Late afternoon (16:30–18:00): Oslo “Viking Quest” exploration game

Back in the center, keep the theme going with a self-guided exploration game that threads clues around sites like the harbor and Akershus. It’s a fun way to stretch your legs and pack more stories into the day without another formal museum stop. 

https://www.viator.com/tours/Oslo/Oslos-Old-Town-City-Exploration-Game/d902-107194P96?

Early evening (18:15–19:30): RØØR Beer Hall & Dinner

Toast your Oslo Viking Tour at RØØR—a central tap house known for a huge draft list and Norwegian craft selections (check the live board; offerings change). It’s an easy meet-up spot before your themed night tour. 

Dinner Recommendations:

Kaffistova – Historic Oslo restaurant (est. 1901) serving traditional Norwegian “husmannskost.” Try meatballs, cod, or rømmegrøt in a cozy, wood-paneled setting.
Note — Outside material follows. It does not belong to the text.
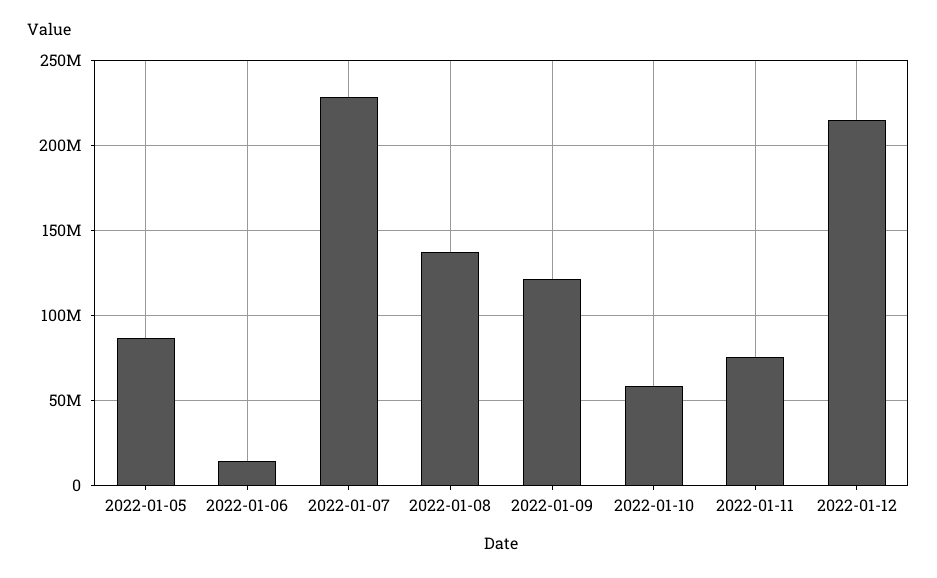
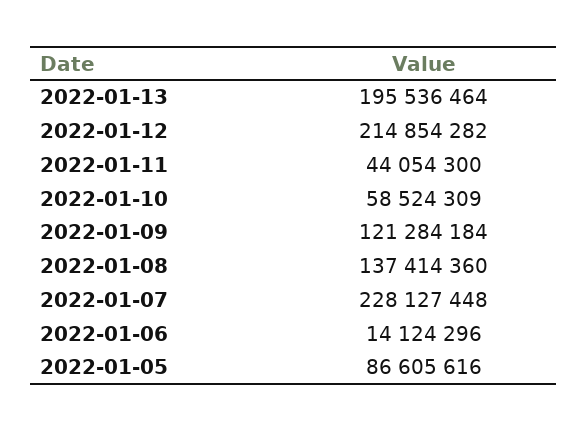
2022-01-11: 75000000 -> 44054300
2022-01-13: none -> 195536464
Restaurant Schrøder – Classic brown-café style spot known for hearty Norwegian favorites like meat “cakes,” mashed peas, potatoes, and reindeer dishes. Local and budget-friendly.

Den Glade Gris (The Happy Pig) – Modern take on Norwegian comfort food with slow-cooked pork, local ingredients, and a relaxed, rustic vibe. Great for dinner near central Oslo.
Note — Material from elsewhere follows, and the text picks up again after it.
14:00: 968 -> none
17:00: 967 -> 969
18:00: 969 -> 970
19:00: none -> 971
Night (from ~20:00): Viking Bar Crawl (optional)

Wrap the day with a Viking-themed bar crawl (guided). It’s more playful than academic, but after a museum-heavy morning and a pilgrim’s trek to Norway’s mightiest mound, it’s a fun way to keep the Norse vibe going with a host who knows the scene. 

Alternatively, grab some "Mjød" from the "Vinmonopolet" (before 20:00) and walk up to the top of the Operahuset and have a fantastic view of the sun going down. This could be at almost midnight if here in the summer, or at 16:00 id in the winter.

What about the “Viking Ship Museum” today?

The world-famous ships (Oseberg, Gokstad, Tune) are being moved and conserved for the new Museum of the Viking Age, opening in 2027 on Bygdøy. Until then, the Historical Museum’s VÍKINGR exhibition is your best in-Oslo look at star artifacts (including that iconic helmet), and The Viking Planet scratches the longship itch with immersive media. Expect the new museum to showcase thousands of objects alongside the ships in a vastly upgraded space. 

Oslo Viking Tour tips

Transit: Oslo’s trains make Jessheim an easy hop for Raknehaugen; budget ~25 minutes each way plus local transfer. 

Pacing: If you prefer more time at the Historical Museum, you can move the exploration game to the evening and still make the bar crawl.

Tickets: Pre-book The Viking Planet time slot on busy days; tours/crawls often require advance booking. 

Plan your Viking vacation Norway (why this day works)

This single day blends scholarship, immersion, and atmosphere: artifacts and myth at the Historical Museum, cinematic/VR context at The Viking Planet, a genuine Iron-/Vendel-Age power mound at Raknehaugen, then activity and nightlife that keep the theme alive. It’s a compact template you can expand into multi-day viking tours in Norway by adding Vestfold’s Borre mounds, Tønsberg’s replicas, and Sandefjord’s Gokstad site on subsequent days. 

FAQ: “Viking history tours Norway”—is Oslo the right base?

Absolutely. Oslo gives you dense museum quality and easy rail links. With this Oslo Viking Tour as day one, add day trips south (Vestfold) for ship-burial landscapes, or north for ring forts and runic stones elsewhere in Norway on longer itineraries.